In for loops above, nr_domains are compared with 'i', and idx is for
index inside a page. Lets not reuse idx here for nr_domains, keep it
consistent for easier understanding. May be use something more
descriptive than 'i' like global_idx and local_idx?

Agreed.

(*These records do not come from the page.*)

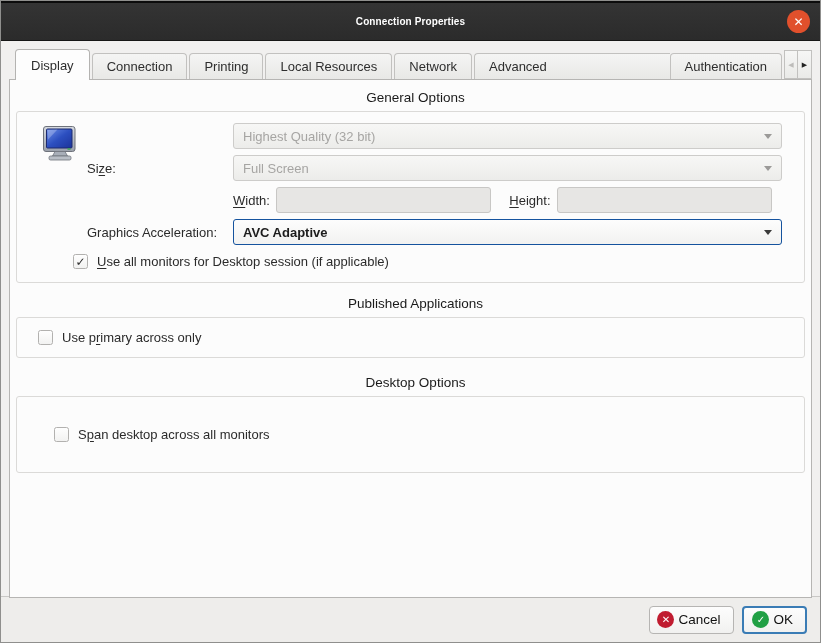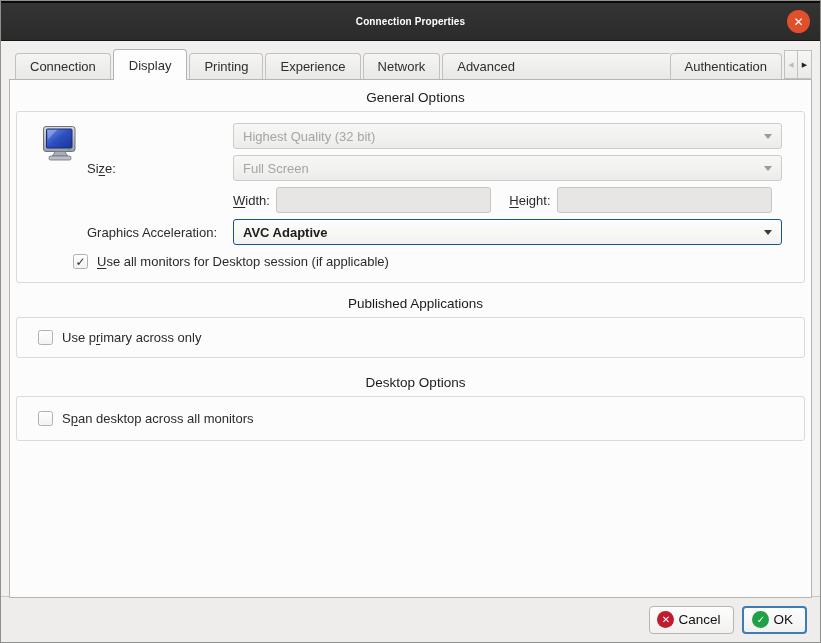"Connection" div.tab { order: before "Display" -> after "Display" }
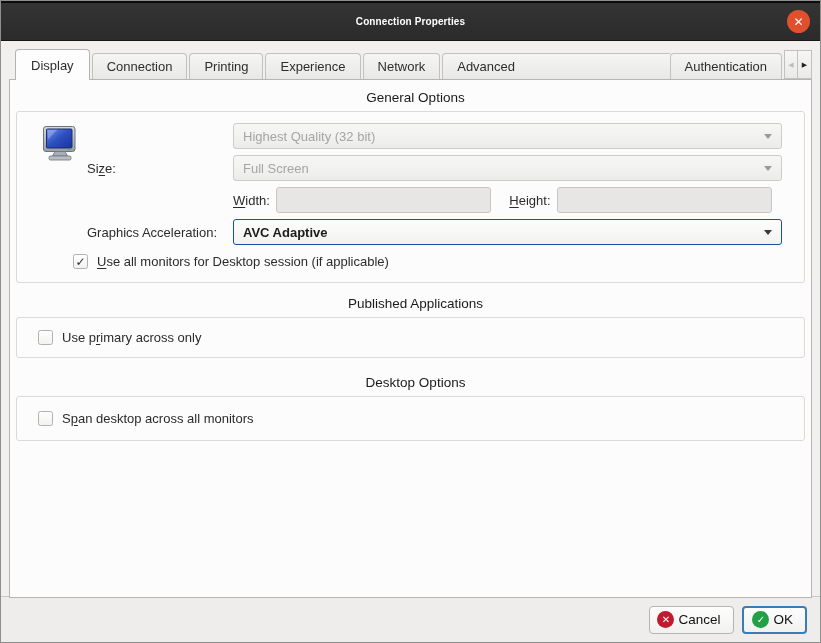"Local Resources" div.tab { html: none -> <div> <span>Local Resources</span> </div> }
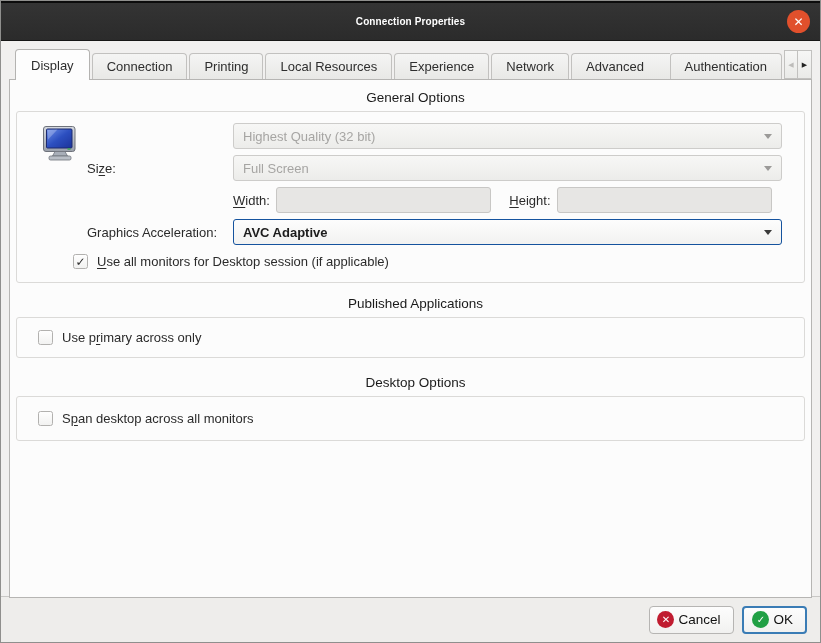"Experience" div.tab { html: <div> <span>Experience</span> </div> -> none }
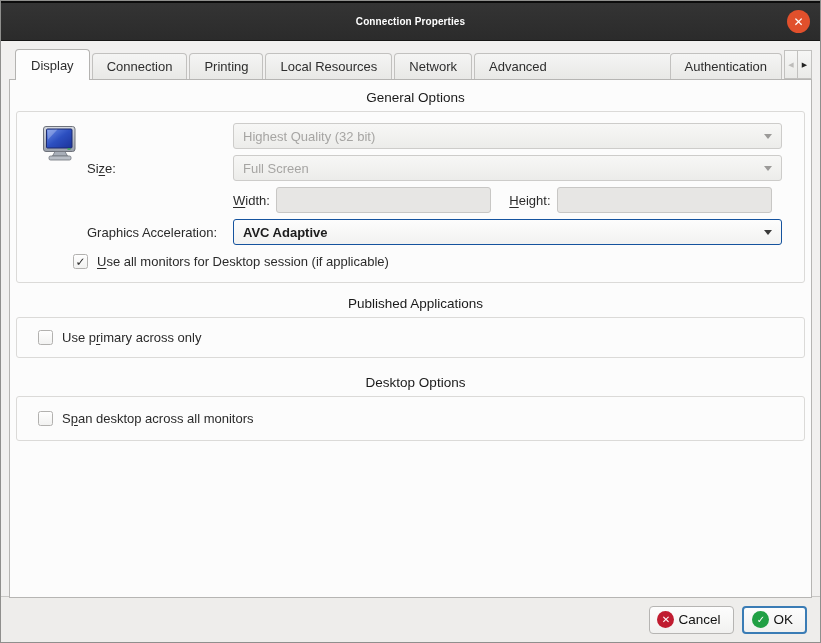"Span desktop across all monitors" div.check-row { margin: 0 -> 16px }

Will change it.

+ domain_ser->obj.idx = idx;
+ domain_ser->obj.ref_count = 1;
+
+ ret = domain->ops->preserve(domain, domain_ser);
+ if (ret) {
+ domain_ser->obj.deleted = true;
+ return ret;
+ }
+
+ domain->preserved_state = domain_ser;
+ *ser = domain_ser;
+ return 0;
+}
+EXPORT_SYMBOL_GPL(iommu_domain_preserve);
+
+static int iommu_preserve_locked(struct iommu_device *iommu)
+{
+ struct iommu_lu_flb_obj *flb_obj;
+ struct iommu_ser *iommu_ser;
+ int idx, ret;

Should there be lockdep asserts in these locked version APIs?

Will add it here.

+
+}
+
+static void iommu_unpreserve_locked(struct iommu_device *iommu)
+{
+ struct iommu_ser *iommu_ser = iommu->outgoing_preserved_state;
+
+ iommu_ser->obj.ref_count--;

Should there be a null check?

Hmm.. There is a dependency of unpreservation of iommus with devices, so
this should never be NULL unless used independently.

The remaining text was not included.